From the data we also see that before the antigen test to work about half of the time (blue line at 0.5), the PCR sample needs to contain around \(5 \cdot 10^5\) viral particles (log10 scale 5.7), and for it to work reliably, we need around \(10^7\) particles (“high” viral load) in the PCR sample (which is a combination of oropharyngeal and nasopharyngeal swab). This last bit is important: the researchers did not measure the viral load in the nasal swabs used for the antigen test, these are likely different.
For really high viral loads, above \(10^7\) particles in the NP/OP sample, the probability of a false negative result is only a few percent:
df_pcr_pos %>% filter(viral_load >= 7) %>% summarize(sensitivity = mean(mm_value), N = n()) ## # A tibble: 1 x 2 ## sensitivity N ## <dbl> <int> ## 1 0.972 71
Is there a swab effect?
Ok, so the rapid antigen test is less sensitive than PCR. What about the effect of using self-administered nasal swabs, versus professional health workers taking a nasopharyngeal swab (and often a swab in the back of the throat as well)?
Interestingly, the three Berlin studies all contain a head-to-head comparison of nasal versus nasopharygeal (NP) swabs. Lets have a look, shall we?
The dataset df_pcr_pos_np
is identical to df_pcr_pos
, but contains the measurement results for the nasopharygeal swabs.
To compare both measurement methods, we can plot the relationship between the probability of obtaining a positive result versus viral load. If one method gathers systematically more viral load from the patient, we expect that method to detect infection at lower patient viral loads, and the curves (nasal vs NP) would be shifted relative to each other.
set.seed(123) ggplot(df_pcr_pos_np , aes(x = viral_load, y = mm_value)) + geom_jitter(data = df_pcr_pos, height = 0.05, col = "blue") + geom_jitter(height = 0.05, col = "orange") + geom_smooth(data = df_pcr_pos , col = "blue") + geom_smooth(col = "orange") + ggtitle("nasal (blue) versus nasopharyngeal (orange) swabs")
By fitting a smoother through the binary data, we obtain an estimate of the relationship between the probability of obtaining a positive result, and the viral load of the patient as measured by PCR on a combined NP/OP swab.
From this plot, I conclude that:
- The sensitivity of a test is strongly dependent on the distribution of viral loads in the population the measurement was conducted in
- There is no evidence for any differences in sensitivity between nasal and nasopharyngeal swabs
This last conclusion came as a surprise for me, as nasopharygeal swabs are long considered to be the golden standard for obtaining samples for PCR detection of respiratory viruses, such as influenza and COVID-19 (Seaman et al. (2019), (Lee et al. 2021) ).
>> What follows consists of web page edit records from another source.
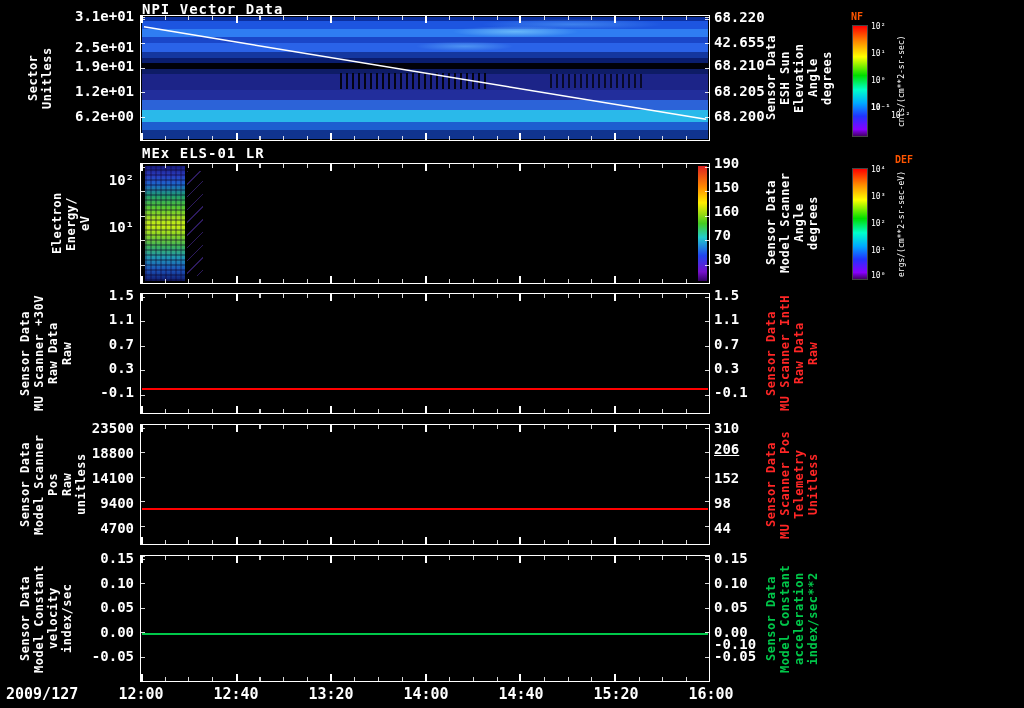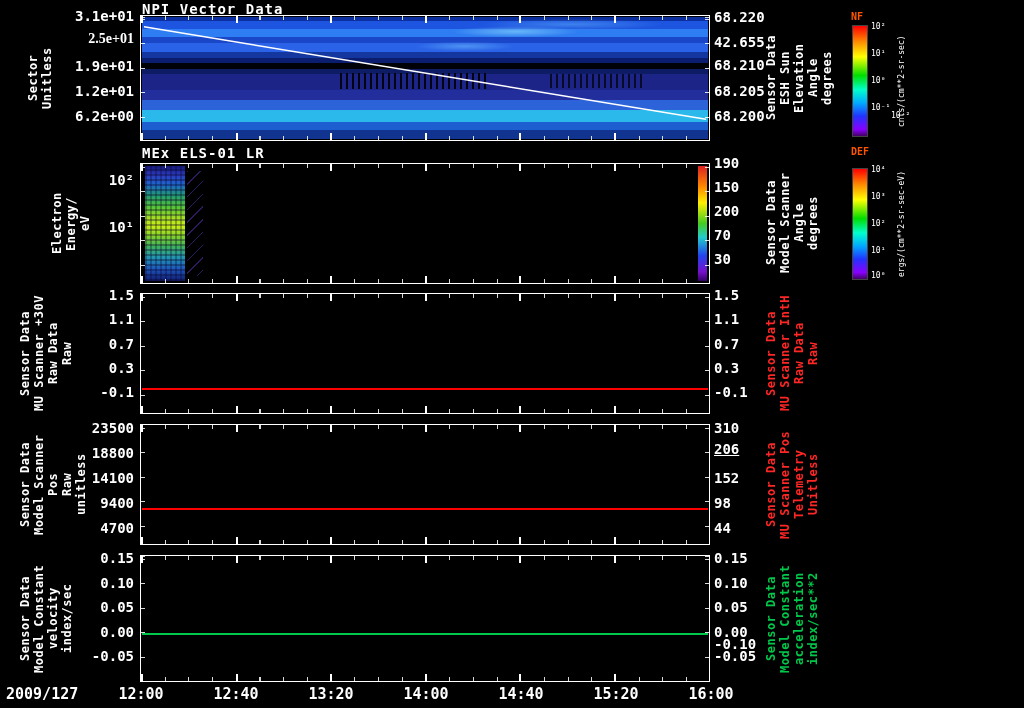"2.5e+01" span.yt { font-family: Liberation Serif, serif -> none; top: 31px -> 39px }
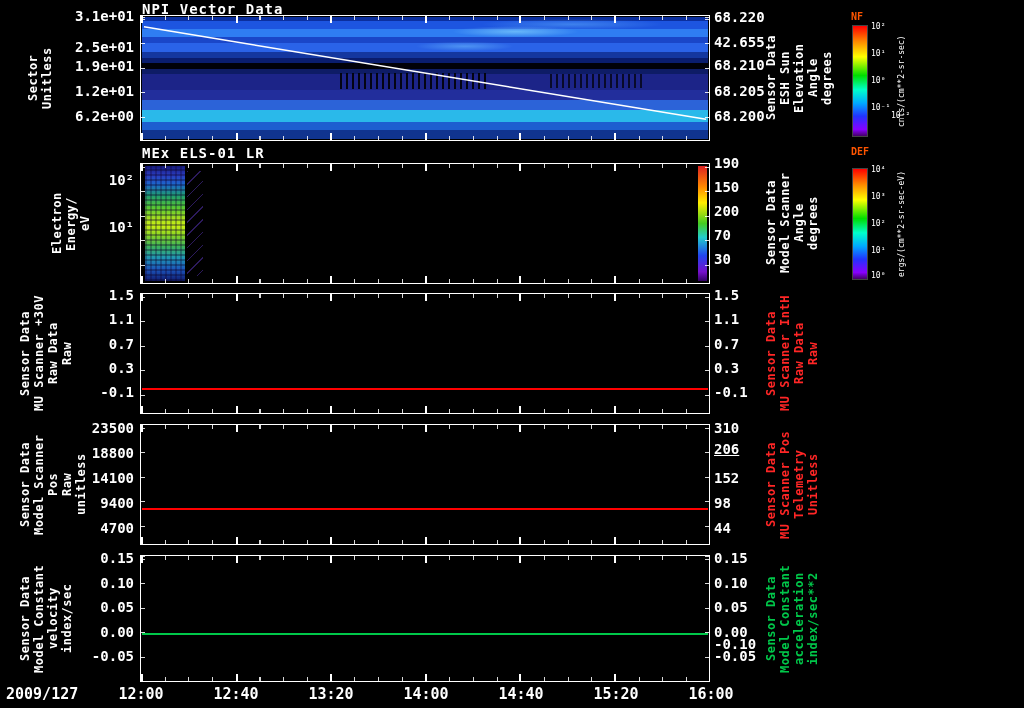"10⁻¹" span.cbt { font-weight: none -> bold }
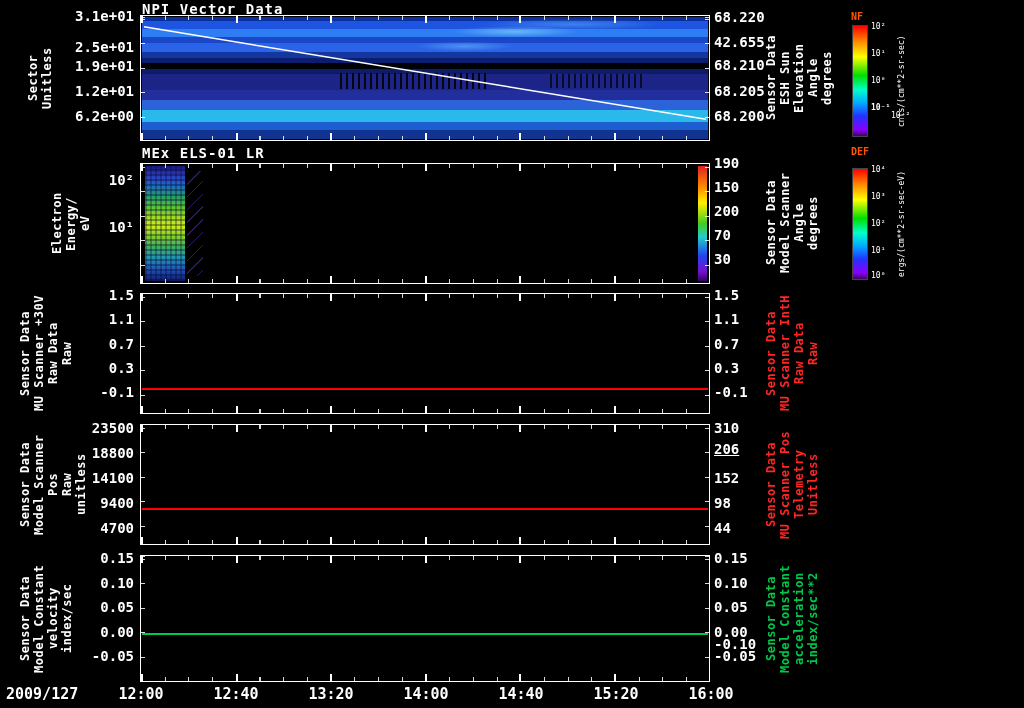"DEF" div.cbname { margin-left: none -> 44px; top: 146px -> 154px }
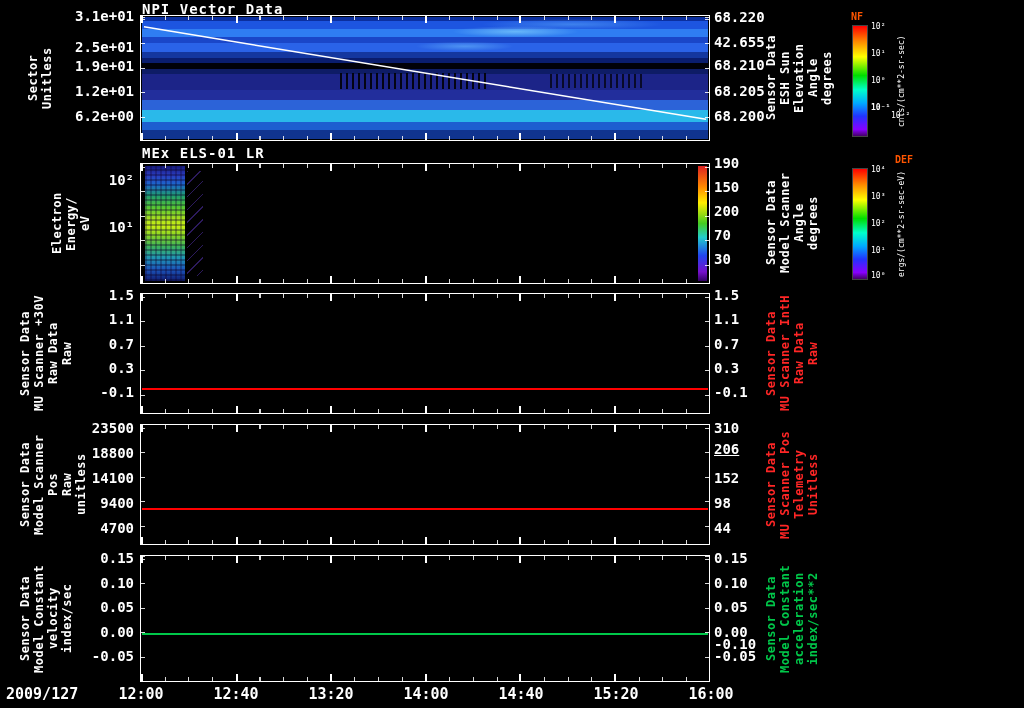"200" span.yt { text: 200 -> 160 }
So let’s look a bit deeper still.
Double-check: Rotterdam vs Berlin
We can compare the results from the three Berlin studies with a recent Dutch study that also used the Roche antigen test (ref: Igloi et al. 2021). The study was conducted in Rotterdam, and used nasopharygeal swabs to obtain the sample for the antigen test.
Cool! Lets try and create two comparable groups in both studies so we can compare the sensitivity.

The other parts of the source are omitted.